-------- Data shown

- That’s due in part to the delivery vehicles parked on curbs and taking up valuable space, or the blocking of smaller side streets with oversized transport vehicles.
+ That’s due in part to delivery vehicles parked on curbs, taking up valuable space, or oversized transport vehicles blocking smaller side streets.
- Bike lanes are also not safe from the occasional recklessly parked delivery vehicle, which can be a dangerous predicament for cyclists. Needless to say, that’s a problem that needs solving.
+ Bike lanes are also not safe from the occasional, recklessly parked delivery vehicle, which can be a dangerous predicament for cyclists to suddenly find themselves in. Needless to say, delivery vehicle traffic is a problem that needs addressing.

----------------
-------- Data shown

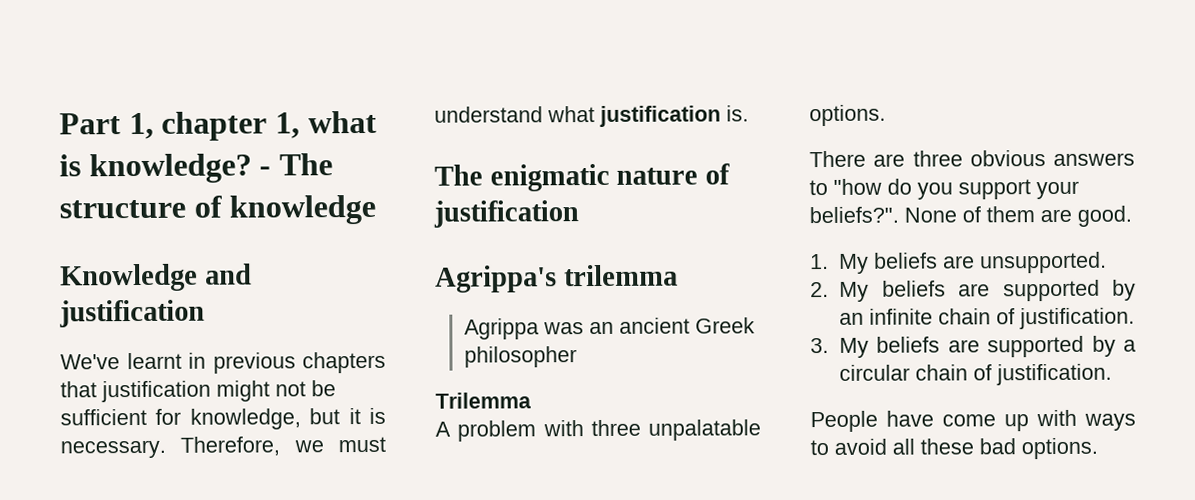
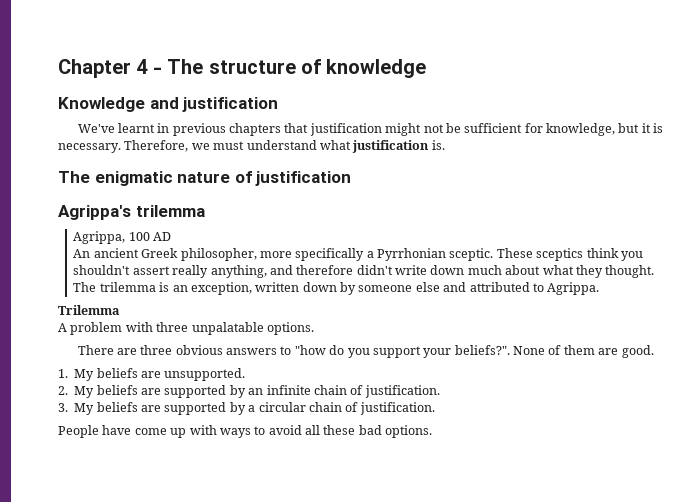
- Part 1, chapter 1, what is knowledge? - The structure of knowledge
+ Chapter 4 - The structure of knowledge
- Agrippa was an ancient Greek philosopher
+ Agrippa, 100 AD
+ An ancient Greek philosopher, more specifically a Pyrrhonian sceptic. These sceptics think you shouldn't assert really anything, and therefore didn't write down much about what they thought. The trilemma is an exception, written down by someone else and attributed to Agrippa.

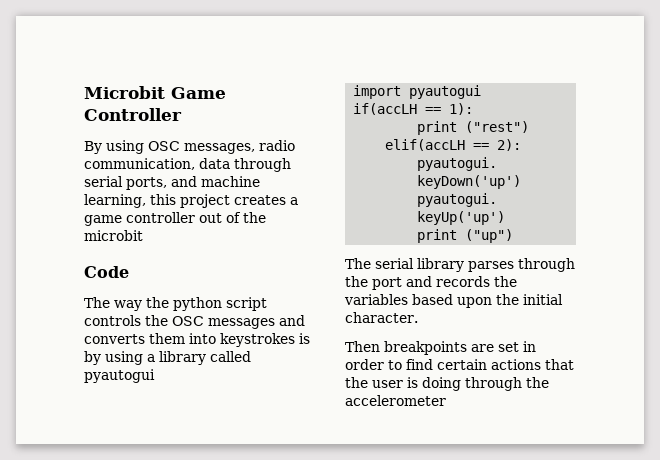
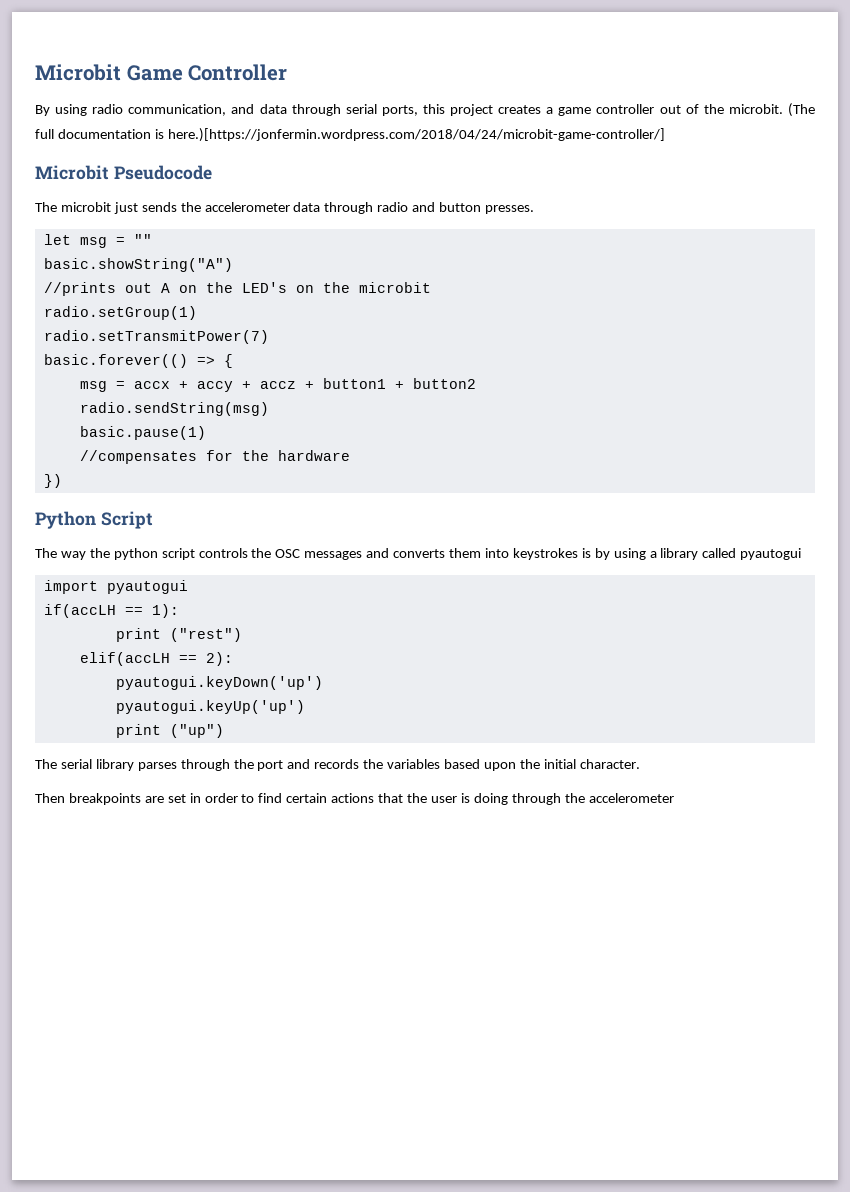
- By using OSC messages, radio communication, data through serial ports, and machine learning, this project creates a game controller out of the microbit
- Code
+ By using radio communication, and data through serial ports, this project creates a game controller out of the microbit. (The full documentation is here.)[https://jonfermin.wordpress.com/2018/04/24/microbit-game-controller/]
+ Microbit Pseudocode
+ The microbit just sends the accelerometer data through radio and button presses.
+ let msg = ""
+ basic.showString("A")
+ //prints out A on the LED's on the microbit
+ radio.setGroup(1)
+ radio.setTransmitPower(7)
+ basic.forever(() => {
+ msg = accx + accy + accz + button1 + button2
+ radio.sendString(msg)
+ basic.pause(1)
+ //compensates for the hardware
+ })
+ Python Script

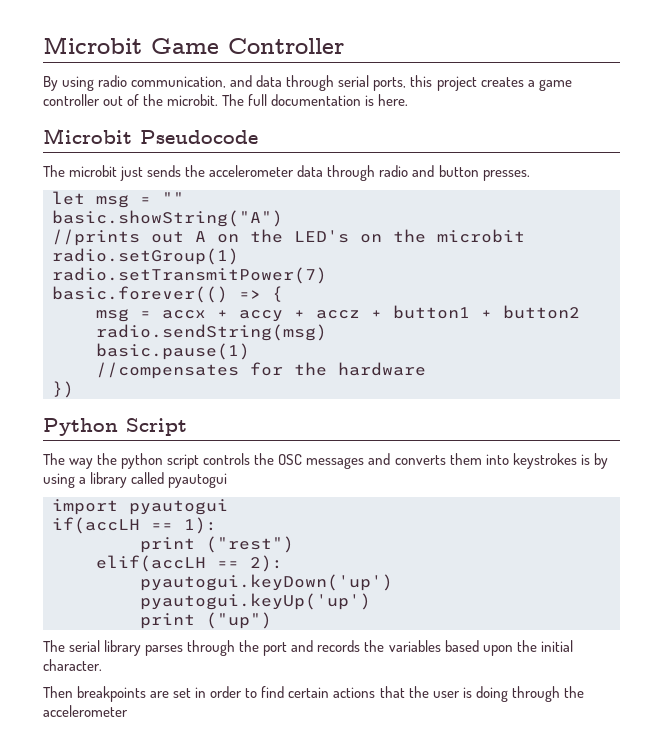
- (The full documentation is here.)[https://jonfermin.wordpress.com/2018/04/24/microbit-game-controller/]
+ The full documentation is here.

----------------

### [Prompt]
Above are the records; report each line in them that includes the word "lanes".

### [Expected answer]
- Bike lanes are also not safe from the occasional recklessly parked delivery vehicle, which can be a dangerous predicament for cyclists. Needless to say, that’s a problem that needs solving.
+ Bike lanes are also not safe from the occasional, recklessly parked delivery vehicle, which can be a dangerous predicament for cyclists to suddenly find themselves in. Needless to say, delivery vehicle traffic is a problem that needs addressing.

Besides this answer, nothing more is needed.